Selector modifiers

Selector modifiers control the time dimension of a selector: a range vector reads a window of raw samples, offset and @ shift or pin the evaluation time, and subqueries evaluate a derived expression over a range.

At modifier (@)

Fixes the evaluation time of a selector to an absolute Unix timestamp, regardless of the query’s own evaluation time. @ start() and @ end() pin to the boundaries of the query range — useful for showing a constant baseline across every step of a range query.

Syntax

<metric>{<matchers>} @ <unix-seconds>    (also @ start(), @ end())
none

Parameters

Parameter Required Description

<unix-seconds>

Required

Absolute timestamp in Unix seconds, or the functions start() / end() for the query-range boundaries.

Example

Chart the ratio of the current Kloudfuse goroutine total to its value at the start of the query range — a drift indicator that always compares against the same baseline sample.

sum(go_goroutines{app_kubernetes_io_instance="kfuse"})
/
sum(go_goroutines{app_kubernetes_io_instance="kfuse"} @ start())
Expected output
Value

1.003

@ and offset can be combined; order does not matter.

Offset modifier (offset)

Shifts the evaluation time of a single selector into the past. offset is the tool for same-query time comparison: this hour’s value next to yesterday’s, this week against last week.

Syntax

<metric>{<matchers>} offset <duration>
none

Parameters

Parameter Required Description

<duration>

Required

How far back to shift, such as 1h, 1d, or 1w. Must immediately follow the selector.

Example

Compare the current total goroutine count of Kloudfuse services against one hour ago — a value near 1.0 means no change.
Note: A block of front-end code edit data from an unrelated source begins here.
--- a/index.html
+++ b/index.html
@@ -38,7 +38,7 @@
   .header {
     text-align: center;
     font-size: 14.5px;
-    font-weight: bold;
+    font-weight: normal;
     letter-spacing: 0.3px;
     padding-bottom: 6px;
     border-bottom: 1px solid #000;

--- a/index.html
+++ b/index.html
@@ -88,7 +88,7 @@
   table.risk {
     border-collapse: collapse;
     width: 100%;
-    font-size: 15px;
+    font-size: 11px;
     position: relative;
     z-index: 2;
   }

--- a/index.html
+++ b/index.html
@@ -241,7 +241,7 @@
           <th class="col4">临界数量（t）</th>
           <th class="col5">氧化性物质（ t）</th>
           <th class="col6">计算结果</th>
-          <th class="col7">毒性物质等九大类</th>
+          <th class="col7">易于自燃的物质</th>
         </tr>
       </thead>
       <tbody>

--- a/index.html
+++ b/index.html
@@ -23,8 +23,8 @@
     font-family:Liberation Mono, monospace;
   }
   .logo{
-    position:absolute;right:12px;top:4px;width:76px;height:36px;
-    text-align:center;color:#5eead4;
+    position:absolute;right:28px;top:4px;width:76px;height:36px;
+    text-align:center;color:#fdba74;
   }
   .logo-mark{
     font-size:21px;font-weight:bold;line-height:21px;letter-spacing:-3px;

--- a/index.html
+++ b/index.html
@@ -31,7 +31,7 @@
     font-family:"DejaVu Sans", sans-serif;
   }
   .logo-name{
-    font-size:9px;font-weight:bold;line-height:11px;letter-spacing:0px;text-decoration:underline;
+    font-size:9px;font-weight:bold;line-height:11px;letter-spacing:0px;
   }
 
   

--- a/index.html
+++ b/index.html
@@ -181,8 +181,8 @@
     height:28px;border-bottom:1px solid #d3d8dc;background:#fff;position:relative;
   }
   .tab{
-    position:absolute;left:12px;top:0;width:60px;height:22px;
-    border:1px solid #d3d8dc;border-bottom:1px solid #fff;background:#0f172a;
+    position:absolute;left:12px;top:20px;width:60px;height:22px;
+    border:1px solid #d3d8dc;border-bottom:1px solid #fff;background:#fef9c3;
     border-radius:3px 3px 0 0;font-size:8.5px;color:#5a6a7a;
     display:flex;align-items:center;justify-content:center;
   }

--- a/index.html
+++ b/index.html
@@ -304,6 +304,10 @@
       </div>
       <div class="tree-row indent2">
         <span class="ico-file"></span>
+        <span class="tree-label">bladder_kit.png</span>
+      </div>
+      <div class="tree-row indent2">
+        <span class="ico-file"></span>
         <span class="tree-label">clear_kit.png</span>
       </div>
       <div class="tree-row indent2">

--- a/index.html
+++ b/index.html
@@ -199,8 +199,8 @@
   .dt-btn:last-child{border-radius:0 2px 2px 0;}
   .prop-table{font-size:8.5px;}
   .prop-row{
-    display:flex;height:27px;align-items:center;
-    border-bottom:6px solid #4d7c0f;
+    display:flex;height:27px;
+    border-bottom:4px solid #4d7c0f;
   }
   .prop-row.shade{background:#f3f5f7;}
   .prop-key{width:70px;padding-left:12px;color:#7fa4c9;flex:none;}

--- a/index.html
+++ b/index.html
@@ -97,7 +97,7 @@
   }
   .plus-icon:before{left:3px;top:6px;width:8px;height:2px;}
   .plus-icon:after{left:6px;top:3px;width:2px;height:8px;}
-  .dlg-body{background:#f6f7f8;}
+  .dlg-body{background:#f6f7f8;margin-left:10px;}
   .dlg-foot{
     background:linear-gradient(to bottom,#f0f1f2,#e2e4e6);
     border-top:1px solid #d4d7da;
sum(go_goroutines{app_kubernetes_io_instance="kfuse"})
/
sum(go_goroutines{app_kubernetes_io_instance="kfuse"} offset 1h)
Expected output
Value

0.9839

offset binds to its selector, not to the whole expression — each selector that should look back needs its own offset.

Range vector ([5m])

Appending a duration in square brackets to a selector returns a range vector: the raw samples of each series over that trailing window. Range vectors feed functions such as rate, increase, and the *_over_time family — they cannot be graphed directly.

Syntax

<metric>{<matchers>}[<duration>]
none

Parameters

Parameter Required Description

<duration>

Required

The window size: 30s, 5m, 1h, 1d. Use a window of at least 2–4× the metric’s scrape interval so every step sees multiple samples.

Example

Average the query-service goroutine count over the samples of the last ten minutes.

avg by (app_kubernetes_io_name) (avg_over_time(go_goroutines{app_kubernetes_io_name="query-service"}[10m]))
Expected output
app_kubernetes_io_name Value

query-service

329.59

A range vector must be consumed by a function; go_goroutines[5m] alone is not a chartable expression.

Subquery ([1h:5m])

A subquery evaluates any instant expression repeatedly over a range, producing a range vector from computed values instead of raw samples. This lets range functions consume derived series — the max of a rate, the average of a sum — without creating a recording rule first.

Syntax

<expression>[<range>:<resolution>]
none

Parameters

Parameter Required Description

<range>

Required

The window to evaluate over.

<resolution>

Optional

Step between inner evaluations; defaults to the global evaluation interval.

Example

Find the highest total Kloudfuse goroutine count seen in the last hour, sampled every five minutes.

max_over_time(sum(go_goroutines{app_kubernetes_io_instance="kfuse"})[1h:5m])
Expected output
Value

385,840

Subqueries re-evaluate the inner expression at every resolution step — heavier than reading raw samples, so prefer a plain range vector when one suffices.